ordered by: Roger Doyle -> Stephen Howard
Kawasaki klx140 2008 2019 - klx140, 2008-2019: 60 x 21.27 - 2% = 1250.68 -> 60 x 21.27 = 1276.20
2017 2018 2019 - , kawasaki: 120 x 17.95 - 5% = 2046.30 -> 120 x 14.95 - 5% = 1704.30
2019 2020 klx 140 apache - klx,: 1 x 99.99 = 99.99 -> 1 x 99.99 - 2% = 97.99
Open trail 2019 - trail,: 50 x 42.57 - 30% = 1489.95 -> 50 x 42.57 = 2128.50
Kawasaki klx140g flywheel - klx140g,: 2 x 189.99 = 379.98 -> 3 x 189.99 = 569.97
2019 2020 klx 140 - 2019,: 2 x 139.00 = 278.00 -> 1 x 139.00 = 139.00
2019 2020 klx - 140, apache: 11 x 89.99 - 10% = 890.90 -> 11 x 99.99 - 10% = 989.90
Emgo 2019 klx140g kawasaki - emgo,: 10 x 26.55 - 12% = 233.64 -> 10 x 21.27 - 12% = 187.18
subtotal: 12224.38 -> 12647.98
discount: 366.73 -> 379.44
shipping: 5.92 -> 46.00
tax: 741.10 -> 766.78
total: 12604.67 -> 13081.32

──────────

* **Task statement**: Only an exact copy of all the data will do as the answer.

* **Exercise result**:
ordered by: Roger Doyle -> Stephen Howard
Kawasaki klx140 2008 2019 - klx140, 2008-2019: 60 x 21.27 - 2% = 1250.68 -> 60 x 21.27 = 1276.20
2017 2018 2019 - , kawasaki: 120 x 17.95 - 5% = 2046.30 -> 120 x 14.95 - 5% = 1704.30
2019 2020 klx 140 apache - klx,: 1 x 99.99 = 99.99 -> 1 x 99.99 - 2% = 97.99
Open trail 2019 - trail,: 50 x 42.57 - 30% = 1489.95 -> 50 x 42.57 = 2128.50
Kawasaki klx140g flywheel - klx140g,: 2 x 189.99 = 379.98 -> 3 x 189.99 = 569.97
2019 2020 klx 140 - 2019,: 2 x 139.00 = 278.00 -> 1 x 139.00 = 139.00
2019 2020 klx - 140, apache: 11 x 89.99 - 10% = 890.90 -> 11 x 99.99 - 10% = 989.90
Emgo 2019 klx140g kawasaki - emgo,: 10 x 26.55 - 12% = 233.64 -> 10 x 21.27 - 12% = 187.18
subtotal: 12224.38 -> 12647.98
discount: 366.73 -> 379.44
shipping: 5.92 -> 46.00
tax: 741.10 -> 766.78
total: 12604.67 -> 13081.32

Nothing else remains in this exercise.